Whatever. It happened. It did leave me with a psychological aversion to thinking about the issue though, which accounts for me not researching this area as thoroughly as I might. I don't know. I should. I'd rather not go there right now though, it would distract me too much from being a parent and doing my PhD.

I try to be objective. I don't always succeed. No scientist does. The good ones realise it, and state the limits of their objectivity, so others can make proper allowances.

4 comments:

Anonymous said...

You left out what we have uncovered about the BST as the brain's center for gender identity.

Also, while I agree that: masculinity, femininity, and gender roles are social constructs, the human perception of male, female, androgynous, or non-gendered are not, like sexual orientation they are determined by biology.

The Pearl

Nicole Jade said...

There’s no such thing as a “male brain” or a “female brain”

Why am I pretty sure that you have said elsewhere that there is such a thing as a male brain and a female brain? Now I'm confused. Going to have to look through your past entries and see what I was thinking...

Nicole Jade said...

On your entry from Feb. 12 you mention "a female neuro-anatomy." So I guess you can have a female neuro-anatomy but not a female brain?

Not being sarcastic here. I am sincerely trying to learn as much as I can here, and I would love to see a separate entry devoted to, "progressive physiological and biochemical dysfunction due to female-pattern braincells immersed in a male-pattern hormonal environment." If there already is one can you point me to it?

Zoe Brain said...

There's no such thing as a "male" or "female" brain, in the same way that there's no such thing as a "male" or "female" size.

Men tend to be heavier than women. Men tend to be taller than women.

But some men are lighter than some women, and some women taller than some men.

The brain isn't so much an organ as a complex structure of organs.

In men, most parts of the brain conform far more strongly to a male stereotype than a female one, but some parts may not.

Example: supposing we have a vector describing the brain with 6 values, each F (strongly feminine), f (weakly feminine), N - neither, m (weakly masculine), M (strongly masculine).

MMMMMM or FFFFFF is almost unknown. Instead, you may get mMMNmf for a man, and mFFFFN for a woman.

Both are "weakly male" in one area, in another the man is actually more feminine than the woman, yet the man is unambiguously masculine overall, the woman unambiguously feminine.

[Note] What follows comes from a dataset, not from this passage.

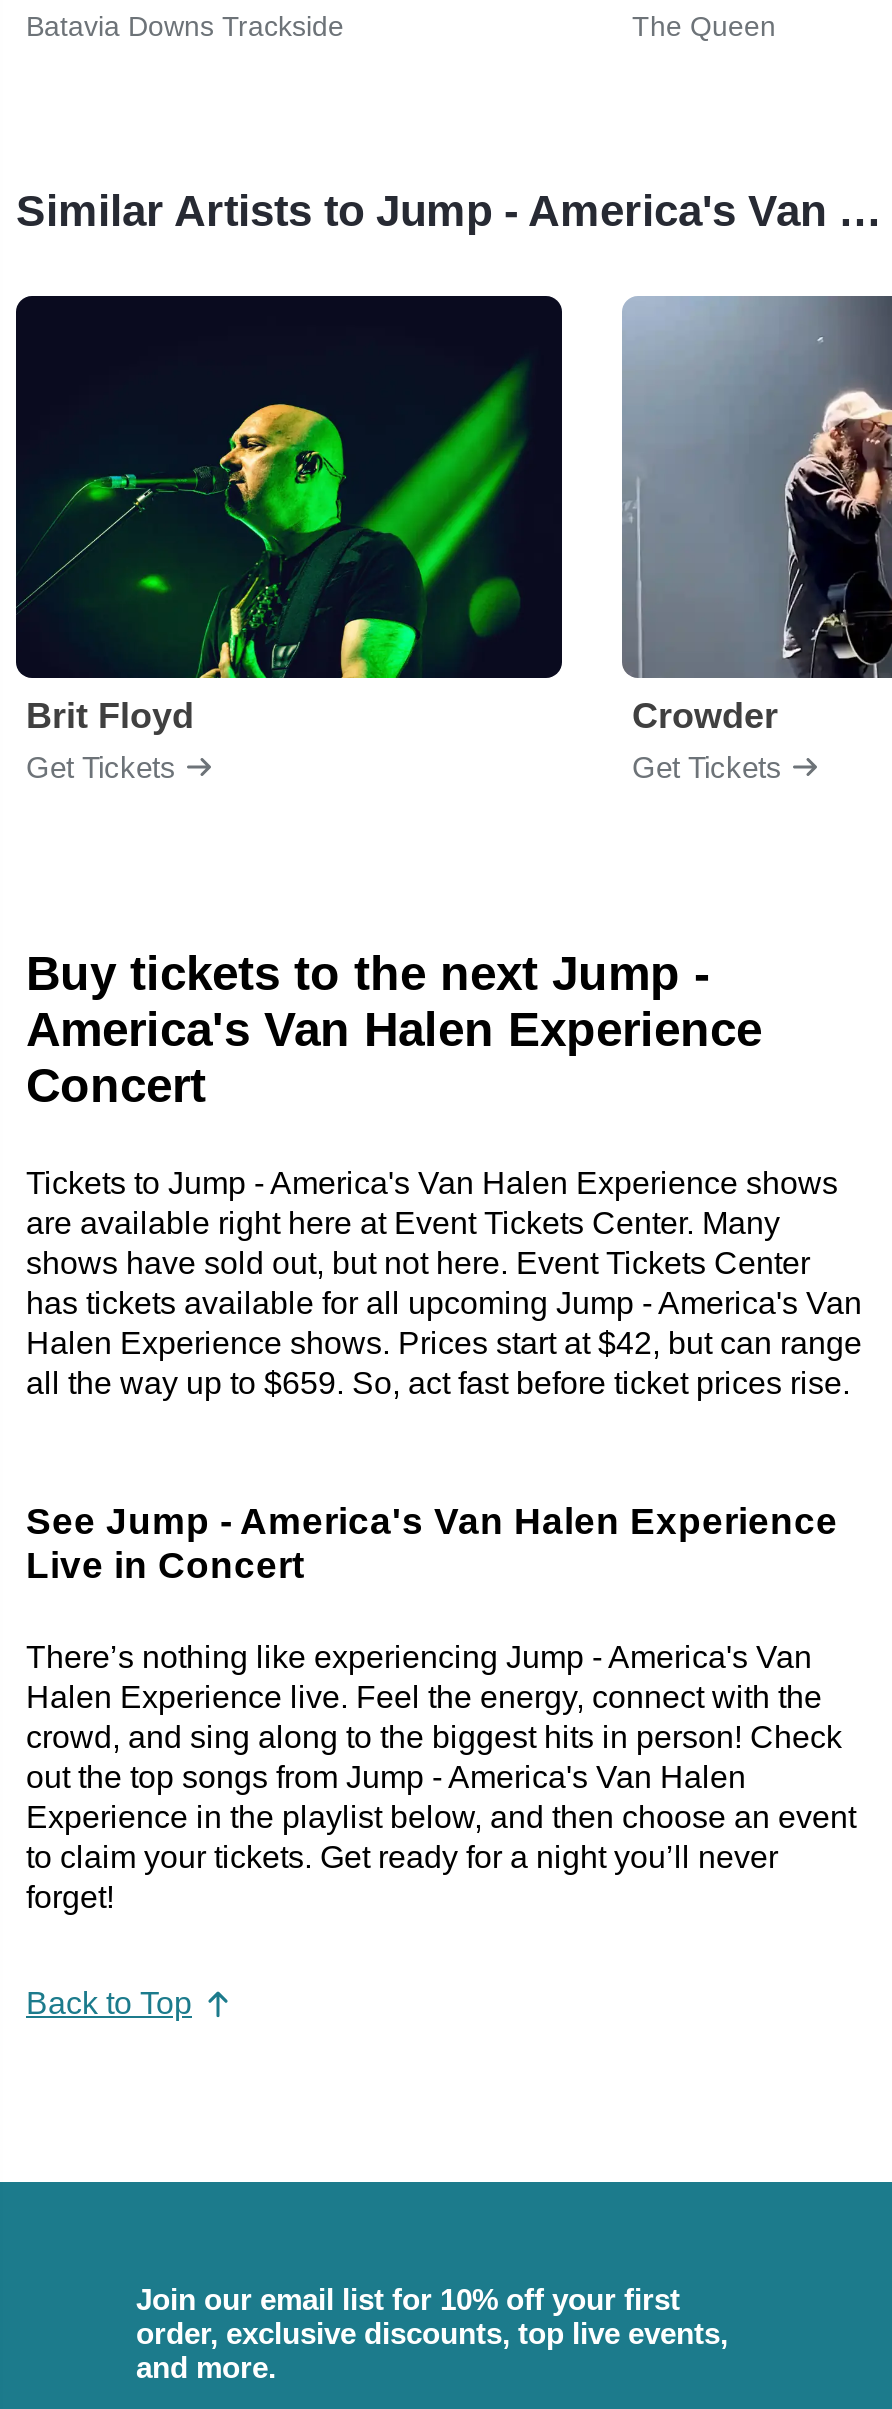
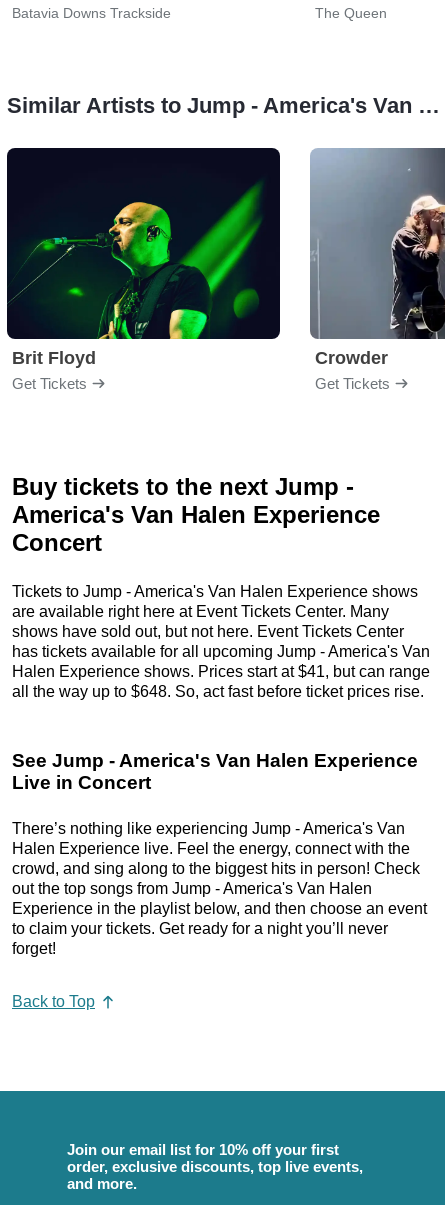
- Halen Experience shows. Prices start at $42, but can range
+ Halen Experience shows. Prices start at $41, but can range

- all the way up to $659. So, act fast before ticket prices rise.
+ all the way up to $648. So, act fast before ticket prices rise.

Another man might be MMfMMm, yet another NmmmMM. Almost no overlap, yet both distinctly male.

In this model, a "typical" Trans woman might be FFfNNm. Strongly female in the second area (that determines sex identity, more so than the "average" woman in fact), but definitely Neutral or even slightly male in others.

In fact, there's not 6 quantities, more like 100. And not 5 gradations, its a continuum.

As regards the effect of hormones and neurotransmitters on "male" or "female" pattern cells, we know that the number and kind of cellular receptors differs between the sexes. Women are far more subject to depression because if this. However, that's about all we do know, all we can do is observe the gross effects on personality (such as rate of depression) and from that deduce what has to be happening at the cellular level. What little we have found out regarding receptors has matched our deductions very accurately, so we're confident of our statements.